In Q1 2022 alone, the company added 11.8 million Disney+ subscribers for a global total of 129.8 million subscribers. A significant part of that total comes from Disney+ Hotstar, which operates in markets such as India, with 45.9 million subscribers.
And this is without mentioning Hulu and ESPN+ which between them add an extra 75-plus million subscribers.
This translates to Q1 2022 revenues of US$4.7 billion in revenue for Disney’s direct-to-consumer business. That’s an increase of 34% from the same period in 2021, for those keeping track.
But while the undoubted focus is on rapid streaming expansion, the fact remains that Disney still makes more money from its linear business despite shuttering over 100 channels. Revenue for the linear networks segment stood at US$7.7 billion at the end of Q1, with the unit a couple hundred thousand dollars better off than 12 months prior.
Linear networks was also the sole money-maker for the Disney Media and Entertainment Distribution business, generating US$1.5 billion in operating income during Q1. By contrast, the DTC segment was at a US$593 million operating loss, while the ‘Content Sales/Licensing and Other’ unit suffered operating losses just shy of US$100 million.
Simply put, Disney is yet to see a return on its heavy investment in streaming.
A significant part of this financial differentiation is largely down to where those different units are at in their lifespans.
It makes sense that the linear business is not losing money because Disney is no longer investing much in that segment, and it is in a period of consolidation. Meanwhile, Disney’s heavy investment in streaming – from its regional expansions to big-budget productions like the upcoming Obi-Wan Kenobi miniseries – means that we should not expect to see profitability here for quite some time.
Disney is not alone in this of course, few companies at this stage are actually turning a profit from their streaming businesses. Netflix ended its financial year with quarterly operating revenues of US$632 million, but it is the market leader and the likes of Disney and Paramount are all spending hundreds of millions at break-neck speed as they play catch-up
Stability and continuity
With the financial side of things in mind, it is then of little surprise that Disney is yet to fully give up on its linear business. Streaming may be the long-term future for the company, but its entertainment division cannot solely depend on it at present.
This is partly why Disney also still distributes titles theatrically (though the recent trend of putting films from animation studio Pixar directly on Disney+ indicates that the company is willing to forgo potentially billions in box office sales).
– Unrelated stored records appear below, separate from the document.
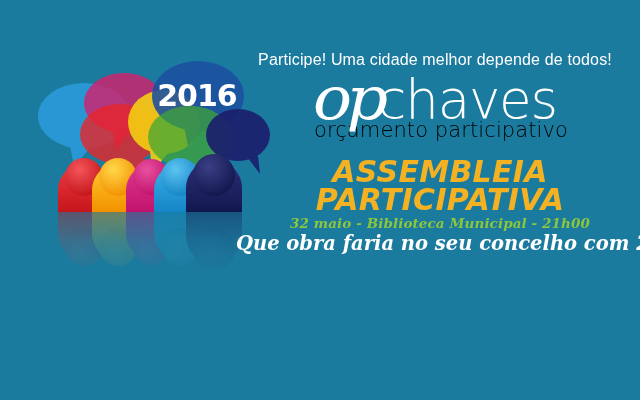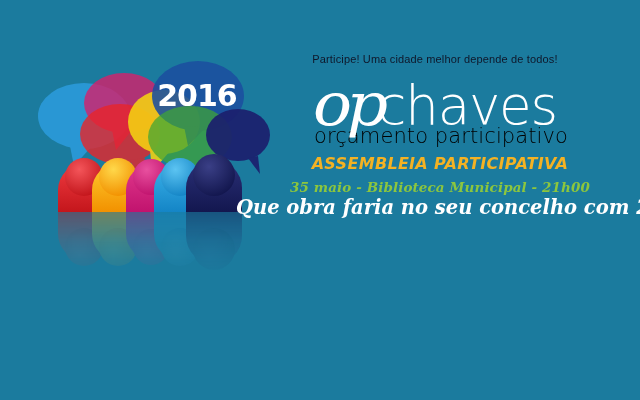--- a/index.html
+++ b/index.html
@@ -31,25 +31,25 @@
   
   #textblock {
     position: absolute;
     left: 230px;
     top: 52px;
     width: 410px;
     text-align: center;
   }
 
   .tagline {
-    color: #0f172a;
-    font-size: 11px;
+    color: #ffffff;
+    font-size: 16px;
     letter-spacing: 0.15px;
     line-height: 15px;
-    margin: 0 0 6px 0;
+    margin: 0 0 0 0;
     font-weight: 400;
   }
 
   .logo-row {
     margin: 0;
     line-height: 1;
     height: 52px;
     white-space: nowrap;
   }
   .logo-op {
@@ -82,24 +82,24 @@
     font-size: 21px;
     letter-spacing: 0.1px;
     line-height: 24px;
     margin: -1px 0 2px 12px;
   }
 
   .assembly {
     font-family: "DejaVu Sans", sans-serif;
     font-style: italic;
     font-weight: bold;
-    font-size: 16px;
+    font-size: 30px;
     letter-spacing: 0.3px;
     line-height: 28px;
-    margin: 2px 0 0 10px;
+    margin: 16px 0 0 10px;
     color: #f4b223;
   }
 
   .dateline {
     font-family: "DejaVu Serif", serif;
     font-style: italic;
     font-weight: bold;
     font-size: 13.5px;
     line-height: 18px;
     letter-spacing: 0.1px;
@@ -287,20 +287,20 @@
     <p class="tagline">Participe! Uma cidade melhor depende de todos!</p>
 
     <div class="logo-row">
       <span class="logo-op">op</span><span class="logo-chaves">chaves</span>
     </div>
 
     <p class="subtitle">orçamento participativo</p>
 
     <p class="assembly">ASSEMBLEIA PARTICIPATIVA</p>
 
-    <p class="dateline">35 maio - Biblioteca Municipal - 21h00</p>
+    <p class="dateline">32 maio - Biblioteca Municipal - 21h00</p>
 
     <p class="question">Que obra faria no seu concelho com 250 000€ ?</p>
 
 
   </div>
 
 </div>
 
 </body></html>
The seemingly evergreen cash cow of the Marvel cinematic universe has dominated the global box office for over a decade at this point, and it would take a dramatic change in consumer tastes for that run to end any time soon. Shifting those titles to Disney+ may be a boon to subscriber numbers, but the ultimate guarantee of box office sales wins out from a purely financial perspective, despite the uncertainty that still lingers around cinemas in a post-pandemic world.
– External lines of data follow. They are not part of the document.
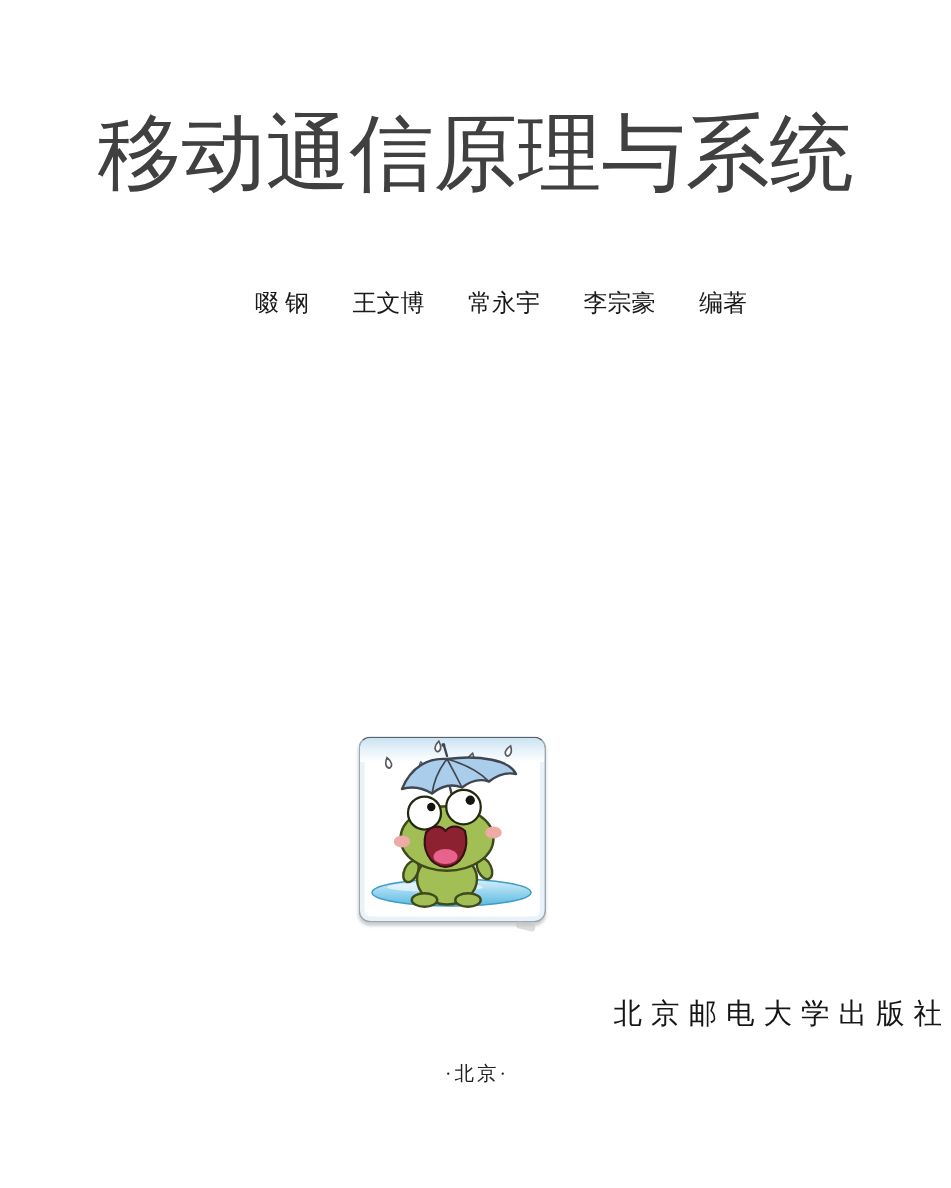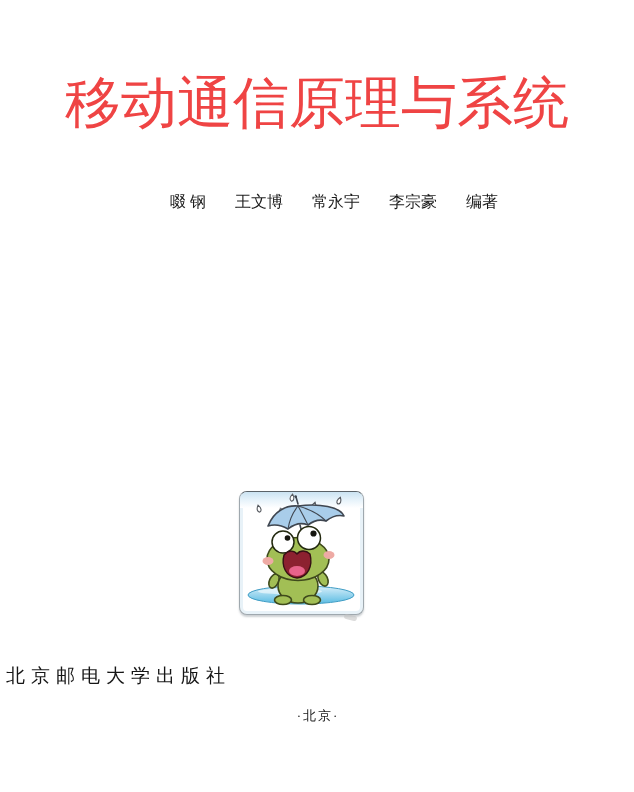--- a/index.html
+++ b/index.html
@@ -13,21 +13,21 @@
     overflow:hidden;
   }
   .title{
     position:absolute;top:74px;left:0;width:100%;
     margin:0;
     text-align:center;
     font-size:56px;
     font-weight:400;
     line-height:1.05;
     letter-spacing:0px;
-    color:#ef4444;
+    color:#404040;
     white-space:nowrap;
   }
   .authors{
     position:absolute;top:192px;left:17px;width:100%;
     display:flex;justify-content:center;align-items:baseline;
     gap:29px;
     font-size:16px;
     color:#1a1a1a;
   }
   .authors span{white-space:pre;}
@@ -43,21 +43,21 @@
     margin:0;
   }
   .illustration svg{display:block;width:100%;height:100%;}
   .smudge{
     position:absolute;left:344px;top:615px;width:13px;height:5px;
     background:#bfbfbf;opacity:.55;border-radius:3px;
     transform:rotate(14deg);
   }
   .publisher{
     position:absolute;top:663px;left:0;width:100%;
-    text-align:left;
+    text-align:right;
     font-size:19px;
     letter-spacing:6px;
     text-indent:6px;
     color:#161616;
     white-space:nowrap;
   }
   .place{
     position:absolute;top:707px;left:0;width:100%;
     text-align:center;
     font-size:13px;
What these ‘legacy’ elements provide for Disney is an element of stability, and allows it to heavily invest in its streaming business while retaining a steady flow of income from other areas like its theme parks division (which itself experienced a 100%+ growth in 2021 for self-evident reasons).
This latest deal in Spain with Vodafone is the latest evidence of this in practice. The deal sees continued carriage of Disney’s linear channels, but also covers streaming services FOXNOW and National Geographic Now.
It’s also worth mentioning that the continued support from a major player like Disney is also helpful for pay TV operators who have spent years seeing users cut the cord in favour of streaming services. This phenomenon is such that Sky has repositioned itself from just being a pay TV operator to an overall content aggregator, with Sky Glass as the greatest evidence of that being the prevailing strategy for operators.
It remains to be seen what Disney will do if and when its streaming business surpasses linear in terms of revenue, but the two will continue to coexist at least for the foreseeable future.